Hepatic disease

A.  Serum bile acids (SBA)

Bile acids are produced in the liver and stored in the gall bladder. Feeding results in gall bladder contraction and release of bile acids into the intestine where the majority undergo enterohepatic circulation. As such, measurement of serum bile acids can be used as an indicator of hepatic function, although increases in serum concentrations are not specific for a particular disease process, or for the severity of disease present. Additionally, diseases such as hyperadrenocorticism, which can secondarily affect the liver, can also result in increased serum concentrations.

Determination of both 12-hour fasting and 2-hour post-prandial serum bile acids is suggested in dogs and cats. Horses lack a gall bladder, therefore a randomly timed sample is adequate. Cows have a wide reference interval for serum bile acids in health, thus decreasing their use for detection of hepatic disease.  

A number of variables may affect serum bile acid results.

Prolonged fasting, intestinal malabsorption, or altered gastrointestinal transit time may lower serum bile acid concentrations and decrease the ability to detect concurrent hepatobiliary disease.

Spontaneous gall bladder contraction may result in a fasting bile acid concentration which exceeds the post-prandial result. Patients receiving ursodeoxycholic acid (Ursodiol) will have falsely increased serum bile acid values because this drug is detected by the method used at the Animal Health Laboratory.

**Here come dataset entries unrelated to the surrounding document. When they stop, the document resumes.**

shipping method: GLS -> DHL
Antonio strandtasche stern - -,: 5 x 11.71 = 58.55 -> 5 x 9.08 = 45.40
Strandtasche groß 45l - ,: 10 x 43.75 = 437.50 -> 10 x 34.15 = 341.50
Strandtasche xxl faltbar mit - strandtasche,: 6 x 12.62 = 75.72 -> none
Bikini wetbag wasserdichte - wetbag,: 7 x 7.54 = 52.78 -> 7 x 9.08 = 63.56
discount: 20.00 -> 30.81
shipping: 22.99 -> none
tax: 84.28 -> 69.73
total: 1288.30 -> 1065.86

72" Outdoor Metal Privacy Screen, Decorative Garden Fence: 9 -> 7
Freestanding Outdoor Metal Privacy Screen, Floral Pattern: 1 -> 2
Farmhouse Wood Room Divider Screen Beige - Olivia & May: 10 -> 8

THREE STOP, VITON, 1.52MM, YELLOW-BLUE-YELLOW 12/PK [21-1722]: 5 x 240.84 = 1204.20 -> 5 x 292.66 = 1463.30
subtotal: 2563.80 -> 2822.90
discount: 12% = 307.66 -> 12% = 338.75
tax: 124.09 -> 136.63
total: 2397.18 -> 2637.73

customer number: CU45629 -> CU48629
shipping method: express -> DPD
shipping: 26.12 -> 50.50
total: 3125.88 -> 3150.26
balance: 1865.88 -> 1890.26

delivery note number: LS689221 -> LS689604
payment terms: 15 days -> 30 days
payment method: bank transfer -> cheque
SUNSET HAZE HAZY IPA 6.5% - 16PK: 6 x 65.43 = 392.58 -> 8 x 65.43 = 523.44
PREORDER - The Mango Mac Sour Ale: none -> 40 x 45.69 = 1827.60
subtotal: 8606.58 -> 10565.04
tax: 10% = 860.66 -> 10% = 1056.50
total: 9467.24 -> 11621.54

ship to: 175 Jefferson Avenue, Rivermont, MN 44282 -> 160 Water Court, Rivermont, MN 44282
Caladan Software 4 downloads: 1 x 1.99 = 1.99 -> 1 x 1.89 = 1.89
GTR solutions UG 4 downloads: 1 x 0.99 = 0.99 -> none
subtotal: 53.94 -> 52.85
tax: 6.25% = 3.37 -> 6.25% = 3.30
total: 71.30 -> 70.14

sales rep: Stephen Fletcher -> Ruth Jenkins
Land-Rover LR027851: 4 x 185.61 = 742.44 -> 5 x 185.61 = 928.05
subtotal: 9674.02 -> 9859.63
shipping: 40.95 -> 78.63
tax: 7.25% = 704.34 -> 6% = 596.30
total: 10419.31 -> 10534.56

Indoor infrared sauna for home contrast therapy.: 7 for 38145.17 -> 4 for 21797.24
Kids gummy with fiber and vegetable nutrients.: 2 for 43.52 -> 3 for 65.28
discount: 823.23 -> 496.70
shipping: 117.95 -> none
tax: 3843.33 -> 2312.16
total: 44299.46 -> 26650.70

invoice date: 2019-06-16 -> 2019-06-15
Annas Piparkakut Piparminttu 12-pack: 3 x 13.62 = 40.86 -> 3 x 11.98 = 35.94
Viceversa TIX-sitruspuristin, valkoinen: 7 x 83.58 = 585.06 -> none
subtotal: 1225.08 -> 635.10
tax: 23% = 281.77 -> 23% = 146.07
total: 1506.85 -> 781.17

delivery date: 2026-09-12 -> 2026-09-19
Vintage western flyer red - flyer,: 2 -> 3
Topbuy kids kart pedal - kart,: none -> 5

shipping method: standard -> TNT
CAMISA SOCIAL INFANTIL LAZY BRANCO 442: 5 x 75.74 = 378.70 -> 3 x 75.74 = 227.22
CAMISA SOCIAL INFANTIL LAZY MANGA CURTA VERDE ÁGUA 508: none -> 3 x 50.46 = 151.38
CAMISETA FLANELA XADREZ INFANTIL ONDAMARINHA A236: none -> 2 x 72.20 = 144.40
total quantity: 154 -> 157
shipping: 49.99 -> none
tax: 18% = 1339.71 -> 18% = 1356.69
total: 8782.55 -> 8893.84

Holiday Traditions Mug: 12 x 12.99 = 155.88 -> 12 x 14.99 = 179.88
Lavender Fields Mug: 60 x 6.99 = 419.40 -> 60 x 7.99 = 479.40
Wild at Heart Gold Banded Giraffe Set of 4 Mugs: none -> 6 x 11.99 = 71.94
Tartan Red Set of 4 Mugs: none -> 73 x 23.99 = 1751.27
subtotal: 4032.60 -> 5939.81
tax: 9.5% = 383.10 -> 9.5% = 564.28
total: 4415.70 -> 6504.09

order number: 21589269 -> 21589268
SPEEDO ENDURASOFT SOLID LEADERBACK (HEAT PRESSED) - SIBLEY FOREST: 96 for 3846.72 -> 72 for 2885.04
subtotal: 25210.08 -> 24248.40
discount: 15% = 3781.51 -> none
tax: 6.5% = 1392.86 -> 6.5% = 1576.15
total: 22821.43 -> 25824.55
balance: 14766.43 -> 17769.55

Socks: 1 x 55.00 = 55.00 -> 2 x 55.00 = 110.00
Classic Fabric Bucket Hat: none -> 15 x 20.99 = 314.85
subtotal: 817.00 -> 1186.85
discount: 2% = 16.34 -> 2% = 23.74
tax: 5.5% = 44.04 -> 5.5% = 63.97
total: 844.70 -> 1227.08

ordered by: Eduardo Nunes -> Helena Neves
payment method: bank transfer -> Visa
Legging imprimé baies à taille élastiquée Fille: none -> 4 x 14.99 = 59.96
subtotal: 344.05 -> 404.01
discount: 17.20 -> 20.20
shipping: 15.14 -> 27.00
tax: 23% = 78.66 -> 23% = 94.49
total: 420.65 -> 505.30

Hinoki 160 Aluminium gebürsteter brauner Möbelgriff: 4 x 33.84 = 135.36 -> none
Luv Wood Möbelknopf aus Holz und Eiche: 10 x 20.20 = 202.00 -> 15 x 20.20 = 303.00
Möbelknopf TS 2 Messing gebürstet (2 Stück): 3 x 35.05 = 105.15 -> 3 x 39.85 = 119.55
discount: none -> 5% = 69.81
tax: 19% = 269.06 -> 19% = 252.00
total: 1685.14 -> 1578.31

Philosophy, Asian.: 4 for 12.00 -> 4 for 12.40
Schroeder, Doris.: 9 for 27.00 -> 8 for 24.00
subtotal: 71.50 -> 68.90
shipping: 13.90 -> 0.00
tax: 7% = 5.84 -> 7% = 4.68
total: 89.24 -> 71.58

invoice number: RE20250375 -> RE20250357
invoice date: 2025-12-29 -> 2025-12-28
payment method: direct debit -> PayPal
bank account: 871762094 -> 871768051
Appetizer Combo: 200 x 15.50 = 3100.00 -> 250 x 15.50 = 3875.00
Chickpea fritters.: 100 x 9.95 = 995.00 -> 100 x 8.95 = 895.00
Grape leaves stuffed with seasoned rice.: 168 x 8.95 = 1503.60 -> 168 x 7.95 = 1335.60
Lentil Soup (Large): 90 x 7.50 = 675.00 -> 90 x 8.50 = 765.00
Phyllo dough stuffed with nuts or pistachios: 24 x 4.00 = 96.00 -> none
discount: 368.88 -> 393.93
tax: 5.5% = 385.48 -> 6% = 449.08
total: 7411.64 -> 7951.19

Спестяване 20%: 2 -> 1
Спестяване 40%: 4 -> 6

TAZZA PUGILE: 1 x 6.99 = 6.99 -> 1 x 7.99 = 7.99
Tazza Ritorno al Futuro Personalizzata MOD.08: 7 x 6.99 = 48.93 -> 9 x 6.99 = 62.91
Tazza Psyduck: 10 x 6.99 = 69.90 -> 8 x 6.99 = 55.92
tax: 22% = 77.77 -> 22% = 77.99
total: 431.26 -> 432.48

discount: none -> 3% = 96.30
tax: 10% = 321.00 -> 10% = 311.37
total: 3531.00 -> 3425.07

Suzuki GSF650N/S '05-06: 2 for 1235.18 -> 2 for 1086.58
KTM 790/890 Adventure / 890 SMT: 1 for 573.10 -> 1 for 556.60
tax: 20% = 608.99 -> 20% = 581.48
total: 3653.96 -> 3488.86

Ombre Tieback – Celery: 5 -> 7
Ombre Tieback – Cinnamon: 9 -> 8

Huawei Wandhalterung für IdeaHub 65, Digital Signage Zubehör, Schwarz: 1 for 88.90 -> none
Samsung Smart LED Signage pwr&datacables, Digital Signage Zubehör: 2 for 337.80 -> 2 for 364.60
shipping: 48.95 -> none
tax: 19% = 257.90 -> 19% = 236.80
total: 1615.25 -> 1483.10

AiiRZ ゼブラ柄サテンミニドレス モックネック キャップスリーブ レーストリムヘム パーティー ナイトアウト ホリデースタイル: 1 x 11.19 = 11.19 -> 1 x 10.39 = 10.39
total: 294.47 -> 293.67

Serum bile acids will be simultaneously increased in patients with clinical icterus or increased serum conjugated bilirubin as a result of interruption of enterohepatic circulation, thus serum bile acid determination does not provide any indication of hepatic function in these circumstances.

Reference intervals for SBA for various species are as follows:

Equine 0-6


Bovine 11-60


Canine (fasting) 0-6


     2 h post-prandial 0-20


Feline (fasting) 0-3


     2 h post-prandial 0-7



B. Hepatic fine needle aspiration

Fine needle aspirate (FNA) of liver can be useful in the diagnosis of generalized hepatic disease, e.g., hepatic lipidosis, lymphoma.